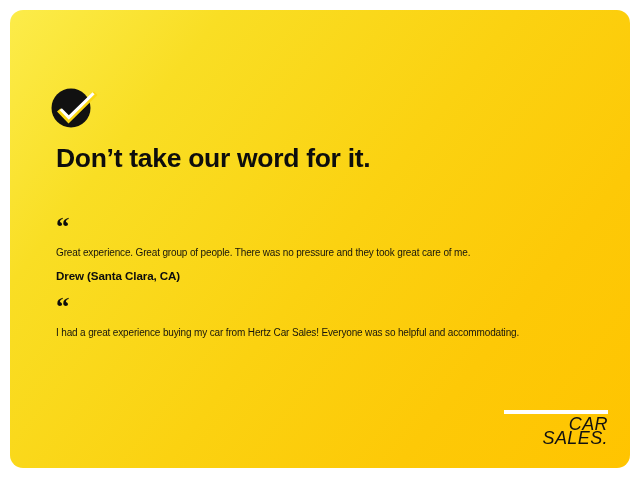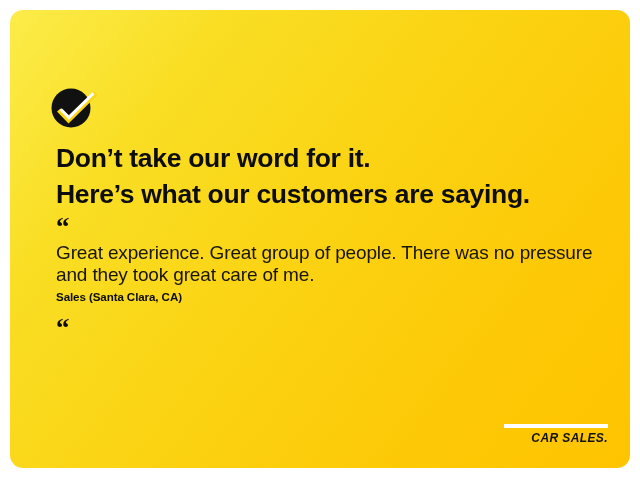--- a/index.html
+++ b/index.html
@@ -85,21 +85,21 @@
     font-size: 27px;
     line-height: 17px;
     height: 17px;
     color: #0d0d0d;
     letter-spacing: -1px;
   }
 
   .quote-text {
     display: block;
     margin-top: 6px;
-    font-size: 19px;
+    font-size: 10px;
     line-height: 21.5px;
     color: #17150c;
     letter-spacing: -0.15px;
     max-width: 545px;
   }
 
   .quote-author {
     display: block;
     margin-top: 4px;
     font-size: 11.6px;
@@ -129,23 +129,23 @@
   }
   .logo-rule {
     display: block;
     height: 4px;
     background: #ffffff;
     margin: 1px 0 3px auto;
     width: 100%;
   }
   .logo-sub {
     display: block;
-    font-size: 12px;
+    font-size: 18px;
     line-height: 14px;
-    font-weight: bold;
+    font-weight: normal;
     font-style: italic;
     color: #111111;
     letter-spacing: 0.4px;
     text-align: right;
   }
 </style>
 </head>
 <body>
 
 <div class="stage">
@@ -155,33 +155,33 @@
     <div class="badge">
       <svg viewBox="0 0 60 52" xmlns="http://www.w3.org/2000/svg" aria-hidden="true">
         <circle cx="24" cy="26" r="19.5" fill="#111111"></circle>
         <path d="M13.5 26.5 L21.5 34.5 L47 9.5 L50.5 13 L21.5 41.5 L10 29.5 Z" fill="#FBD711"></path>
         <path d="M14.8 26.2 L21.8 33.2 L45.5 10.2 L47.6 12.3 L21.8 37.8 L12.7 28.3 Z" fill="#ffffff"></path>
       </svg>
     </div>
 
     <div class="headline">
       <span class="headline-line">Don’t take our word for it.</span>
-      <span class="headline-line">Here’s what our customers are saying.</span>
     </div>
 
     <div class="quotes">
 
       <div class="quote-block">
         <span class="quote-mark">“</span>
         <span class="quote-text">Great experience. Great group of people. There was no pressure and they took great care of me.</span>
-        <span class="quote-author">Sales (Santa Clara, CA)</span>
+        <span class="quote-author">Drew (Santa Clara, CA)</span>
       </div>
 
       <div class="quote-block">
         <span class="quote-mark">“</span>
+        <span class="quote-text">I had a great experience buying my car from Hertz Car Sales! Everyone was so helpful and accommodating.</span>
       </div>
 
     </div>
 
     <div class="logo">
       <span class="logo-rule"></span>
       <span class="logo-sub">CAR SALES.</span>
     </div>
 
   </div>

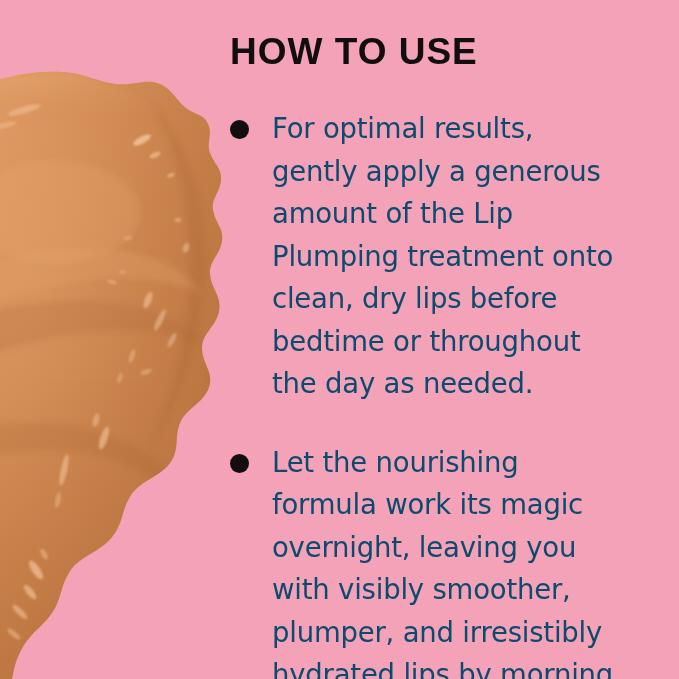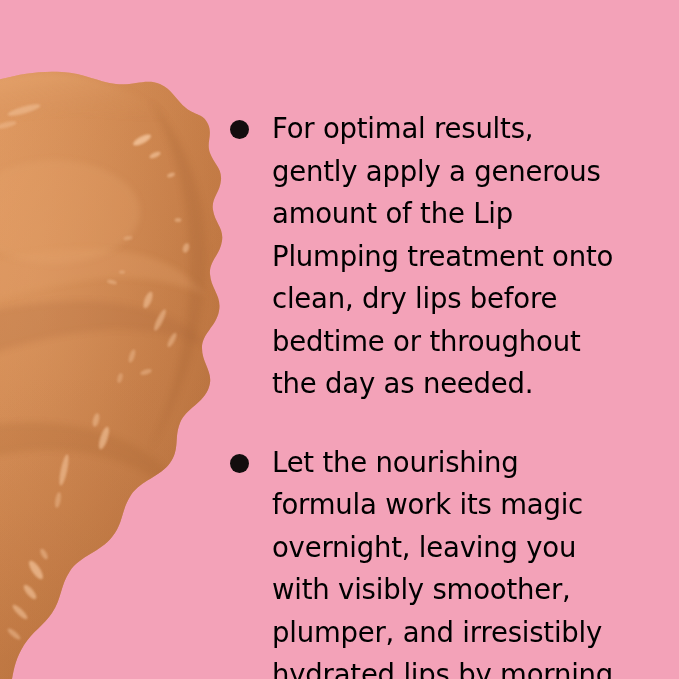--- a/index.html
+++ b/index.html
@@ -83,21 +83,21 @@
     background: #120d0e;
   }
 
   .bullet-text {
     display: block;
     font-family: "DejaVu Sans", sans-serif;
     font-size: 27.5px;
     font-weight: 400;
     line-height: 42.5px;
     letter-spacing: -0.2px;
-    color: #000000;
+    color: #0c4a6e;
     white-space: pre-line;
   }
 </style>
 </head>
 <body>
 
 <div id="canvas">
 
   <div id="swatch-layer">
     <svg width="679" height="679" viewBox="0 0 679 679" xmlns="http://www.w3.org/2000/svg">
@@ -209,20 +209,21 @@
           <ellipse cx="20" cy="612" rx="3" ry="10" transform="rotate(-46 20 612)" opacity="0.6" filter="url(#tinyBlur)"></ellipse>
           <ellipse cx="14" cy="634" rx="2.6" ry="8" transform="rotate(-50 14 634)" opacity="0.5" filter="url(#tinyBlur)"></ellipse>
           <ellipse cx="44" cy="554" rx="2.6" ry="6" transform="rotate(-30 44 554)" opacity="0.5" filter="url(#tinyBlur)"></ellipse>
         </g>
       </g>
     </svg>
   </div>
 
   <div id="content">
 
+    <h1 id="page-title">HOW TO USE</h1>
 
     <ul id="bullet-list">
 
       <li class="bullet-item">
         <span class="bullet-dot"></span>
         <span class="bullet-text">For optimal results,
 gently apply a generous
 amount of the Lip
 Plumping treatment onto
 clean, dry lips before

##############################

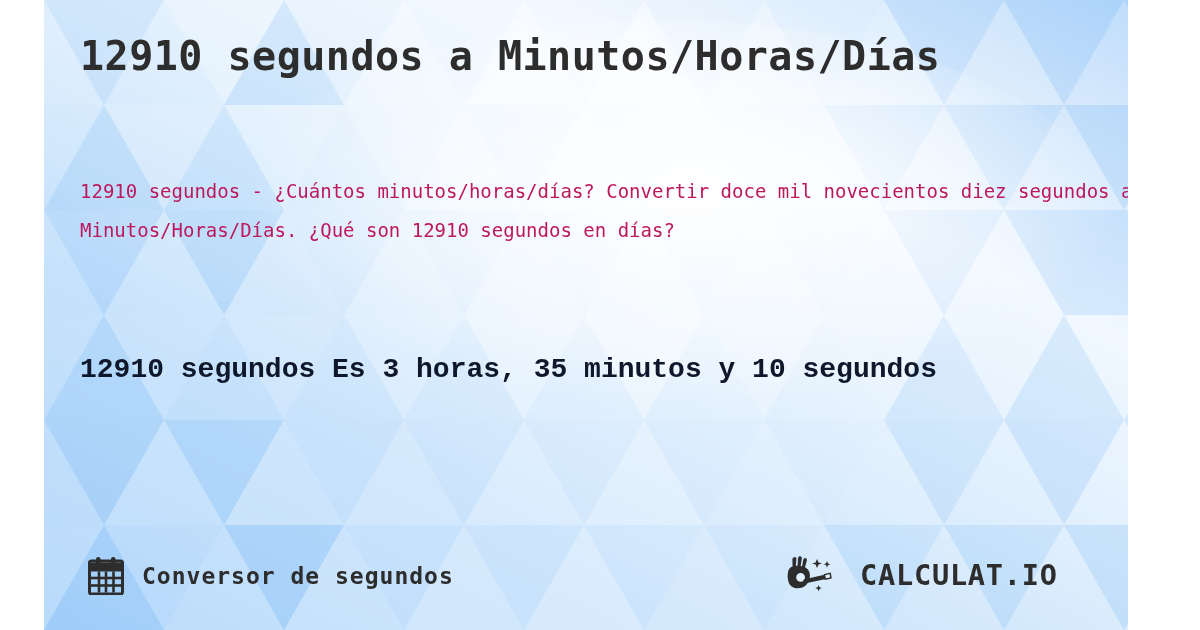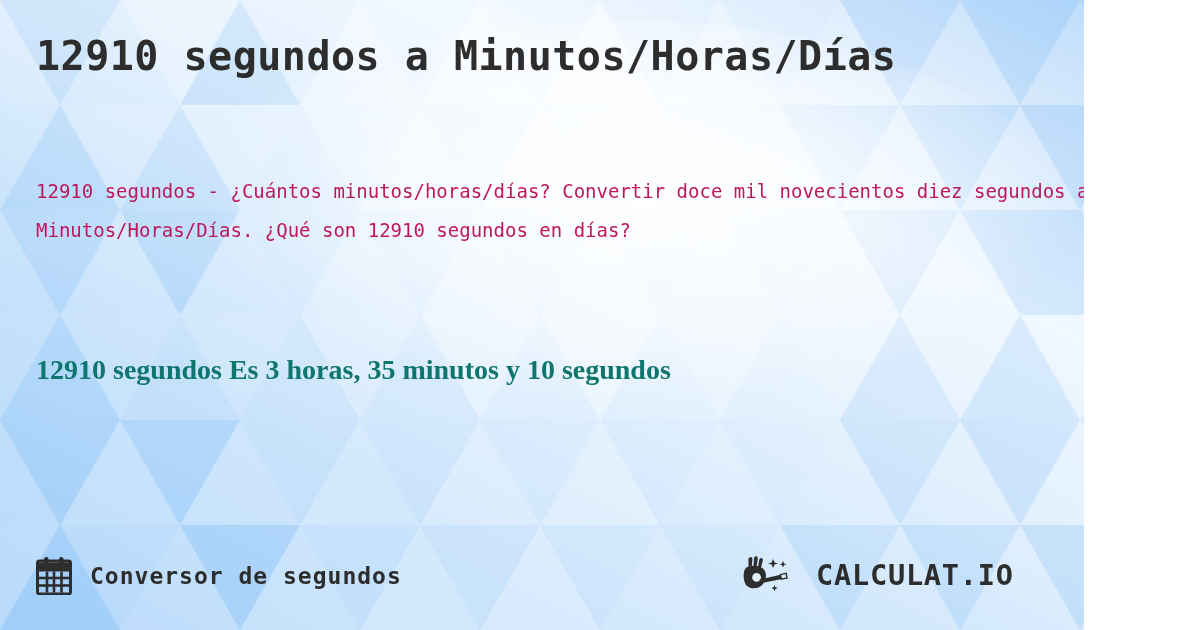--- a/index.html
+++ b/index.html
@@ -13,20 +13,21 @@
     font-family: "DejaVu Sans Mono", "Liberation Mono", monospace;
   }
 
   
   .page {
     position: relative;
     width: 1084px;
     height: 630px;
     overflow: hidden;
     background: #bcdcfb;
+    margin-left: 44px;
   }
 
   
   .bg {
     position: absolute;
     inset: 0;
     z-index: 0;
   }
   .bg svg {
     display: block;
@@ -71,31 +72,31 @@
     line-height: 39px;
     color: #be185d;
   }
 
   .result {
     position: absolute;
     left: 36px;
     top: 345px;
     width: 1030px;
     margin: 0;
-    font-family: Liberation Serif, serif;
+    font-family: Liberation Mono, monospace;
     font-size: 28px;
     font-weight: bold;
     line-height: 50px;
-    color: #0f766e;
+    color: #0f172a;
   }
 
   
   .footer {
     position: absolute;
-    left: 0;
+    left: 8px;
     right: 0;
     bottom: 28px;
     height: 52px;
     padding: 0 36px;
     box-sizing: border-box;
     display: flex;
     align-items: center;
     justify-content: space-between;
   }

##############################

**WHAT TO PRODUCE**
The required output is every line above from the one with "font-weight: 400;" down to the one with "clean, dry lips before", restated word for word, ends included.

**ANSWER TO THIS TASK**
     font-weight: 400;
     line-height: 42.5px;
     letter-spacing: -0.2px;
-    color: #000000;
+    color: #0c4a6e;
     white-space: pre-line;
   }
 </style>
 </head>
 <body>
 
 <div id="canvas">
 
   <div id="swatch-layer">
     <svg width="679" height="679" viewBox="0 0 679 679" xmlns="http://www.w3.org/2000/svg">
@@ -209,20 +209,21 @@
           <ellipse cx="20" cy="612" rx="3" ry="10" transform="rotate(-46 20 612)" opacity="0.6" filter="url(#tinyBlur)"></ellipse>
           <ellipse cx="14" cy="634" rx="2.6" ry="8" transform="rotate(-50 14 634)" opacity="0.5" filter="url(#tinyBlur)"></ellipse>
           <ellipse cx="44" cy="554" rx="2.6" ry="6" transform="rotate(-30 44 554)" opacity="0.5" filter="url(#tinyBlur)"></ellipse>
         </g>
       </g>
     </svg>
   </div>
 
   <div id="content">
 
+    <h1 id="page-title">HOW TO USE</h1>
 
     <ul id="bullet-list">
 
       <li class="bullet-item">
         <span class="bullet-dot"></span>
         <span class="bullet-text">For optimal results,
 gently apply a generous
 amount of the Lip
 Plumping treatment onto
 clean, dry lips before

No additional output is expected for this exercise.